*** Opening The data ***

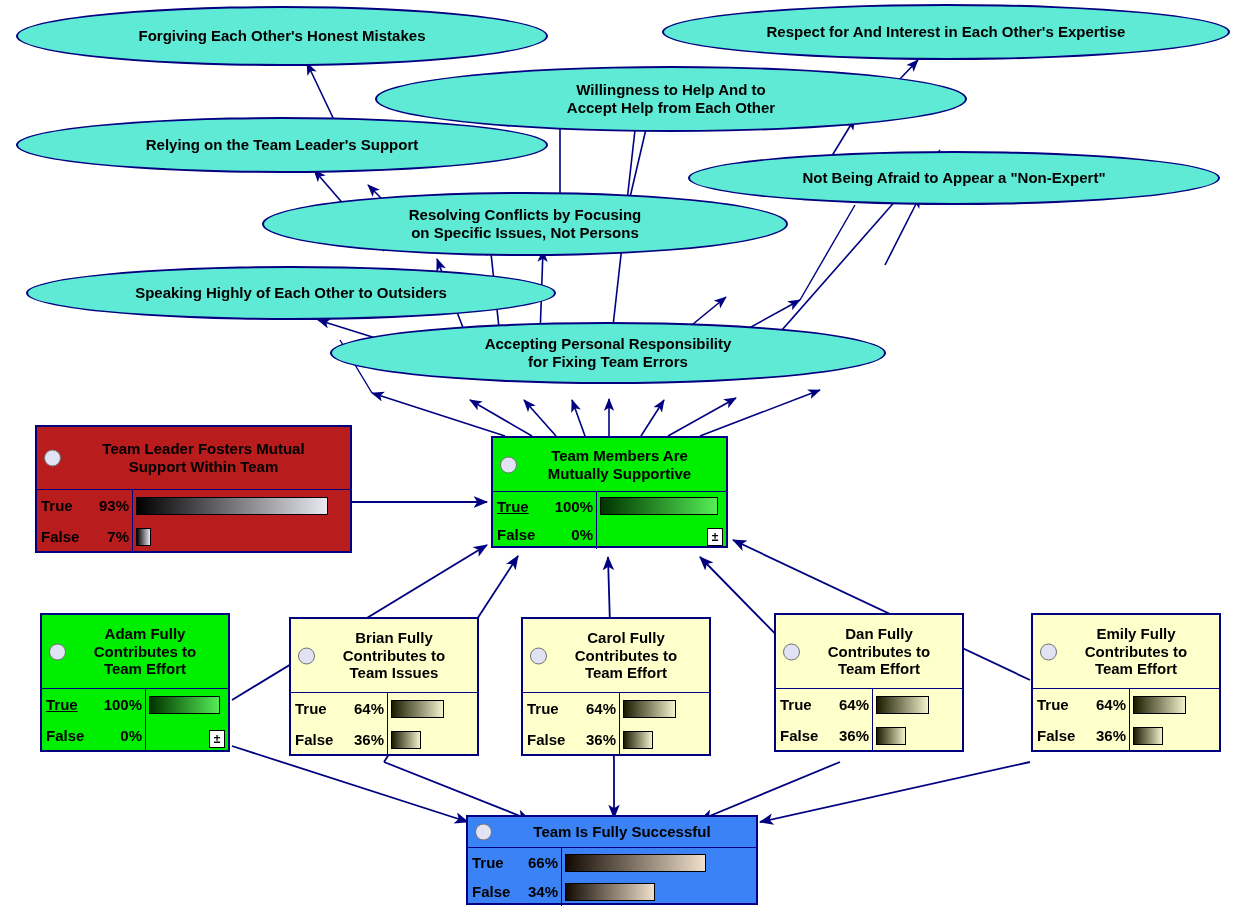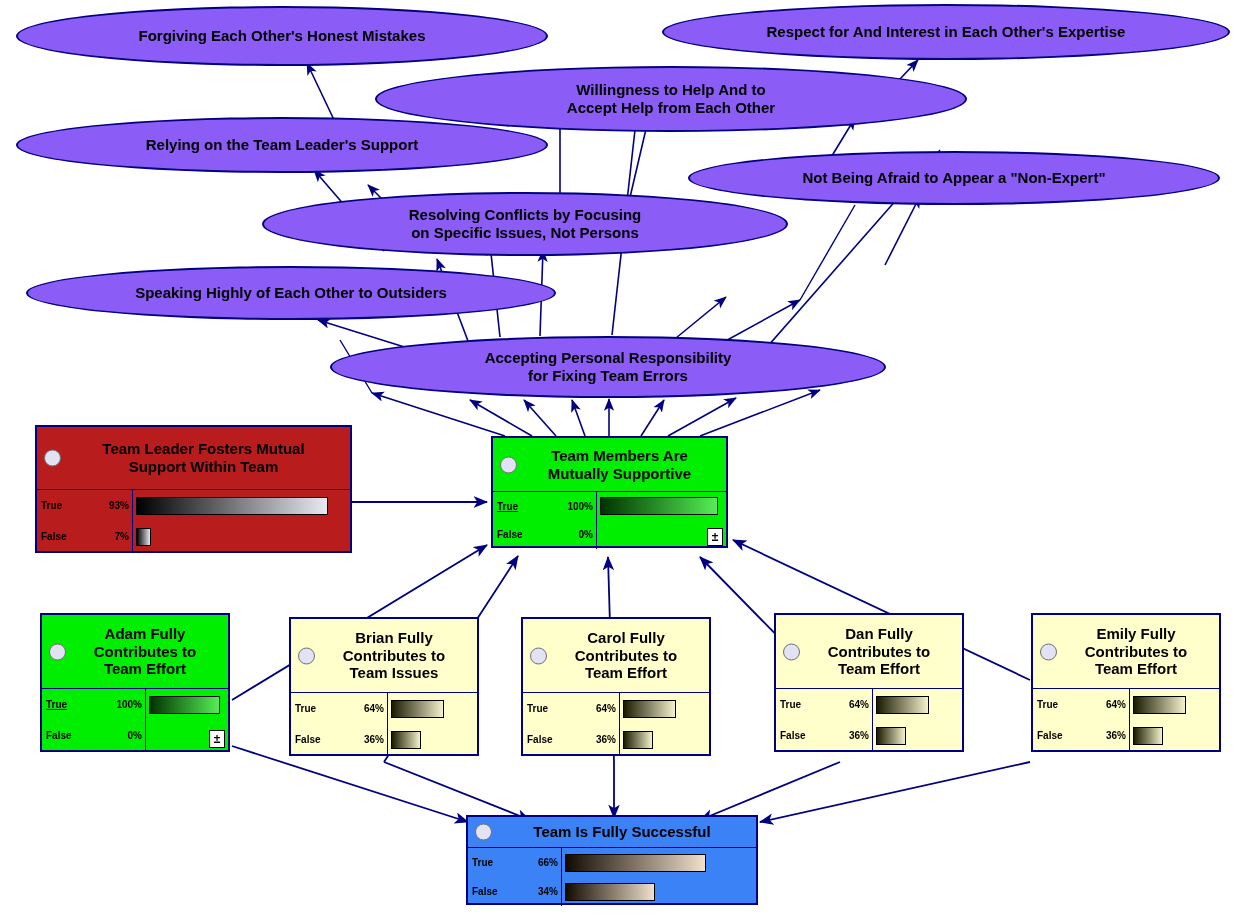--- a/index.html
+++ b/index.html
@@ -15,7 +15,7 @@
     text-align:center;
     border:2px solid #000080;
     border-radius:50%;
-    background:#8b5cf6;
+    background:#5eead4;
     box-sizing:border-box;
     color:#000000;
     font-weight:bold;

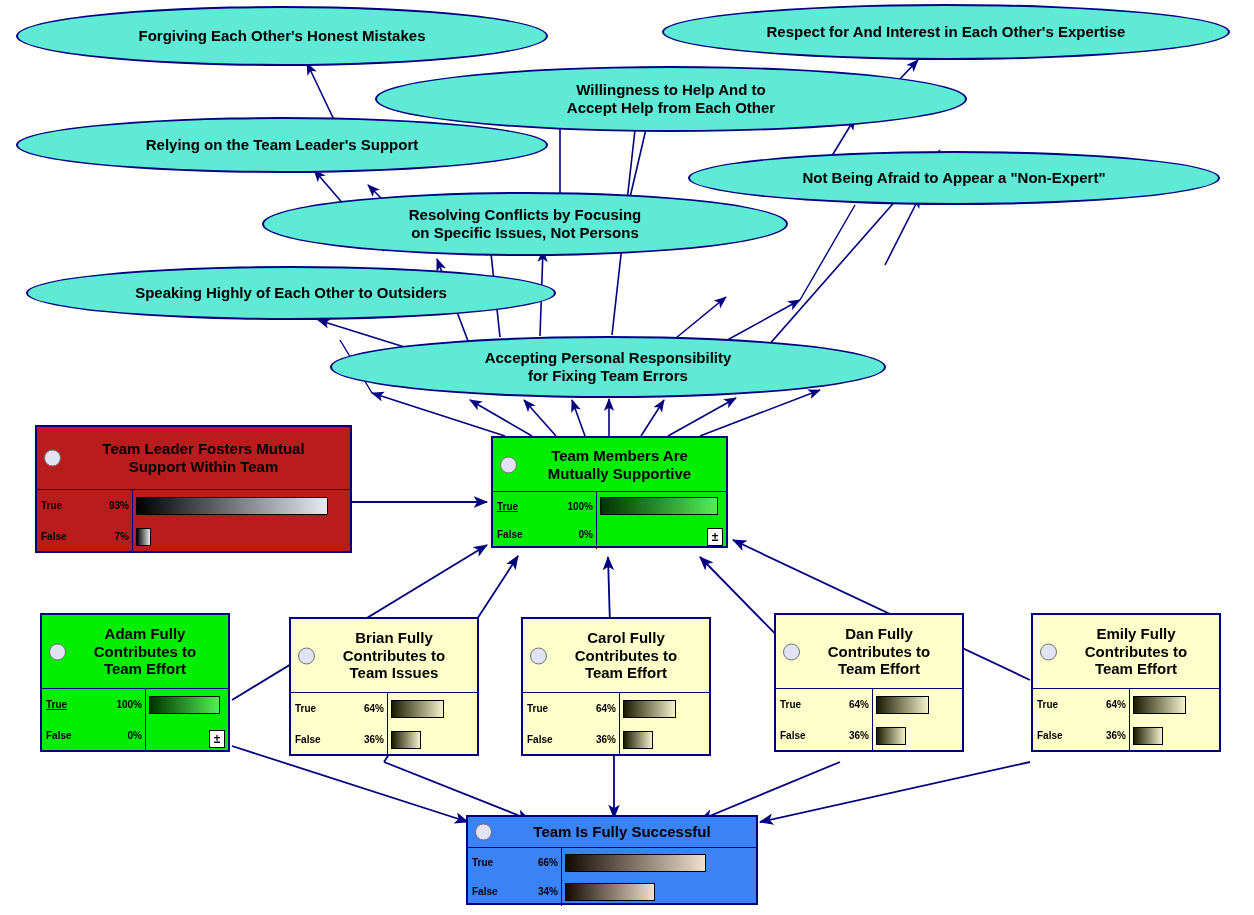--- a/index.html
+++ b/index.html
@@ -191,7 +191,7 @@
   </div>
 
 
-  <div class="ellipse-node" style="left:330px;top:336px;width:556px;height:62px;text-align:center;">
+  <div class="ellipse-node" style="left:330px;top:322px;width:556px;height:62px;text-align:center;">
     <span class="etxt">Accepting Personal Responsibility
 for Fixing Team Errors</span>
   </div>

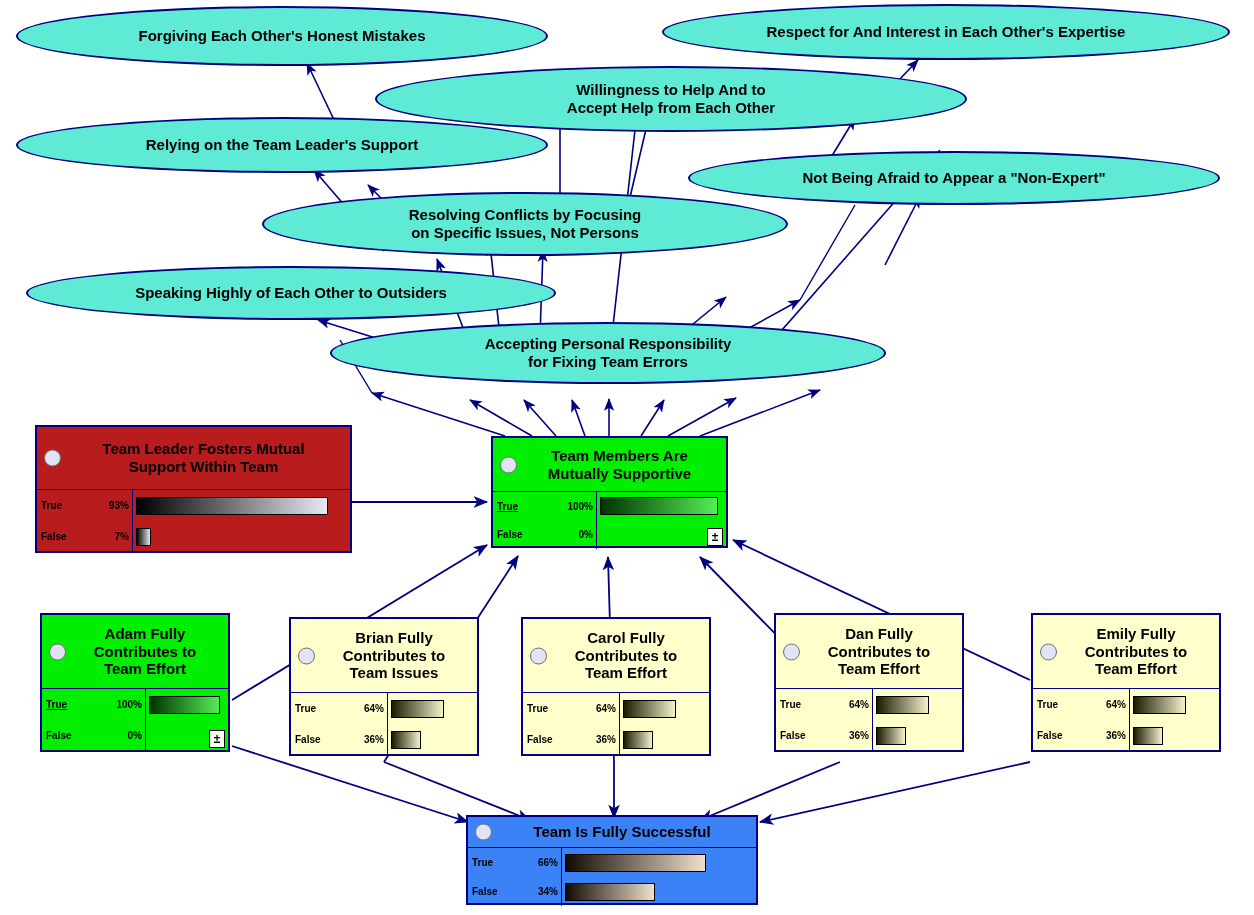--- a/index.html
+++ b/index.html
@@ -66,7 +66,7 @@
   .bar-col{flex:1;display:flex;flex-direction:column;position:relative;}
   .lab-row{
     display:flex;align-items:center;justify-content:space-between;
-    font-weight:bold;font-size:10px;color:#000;
+    font-weight:bold;font-size:15px;color:#000;
     padding:1px 3px 1px 4px;
     white-space:nowrap;gap:4px;
     box-sizing:border-box;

*** Closing The data ***

Instructions for the task:
Please copy every line of the records above in which "style" appears.

Solution for this task:
-  <div class="ellipse-node" style="left:330px;top:336px;width:556px;height:62px;text-align:center;">
+  <div class="ellipse-node" style="left:330px;top:322px;width:556px;height:62px;text-align:center;">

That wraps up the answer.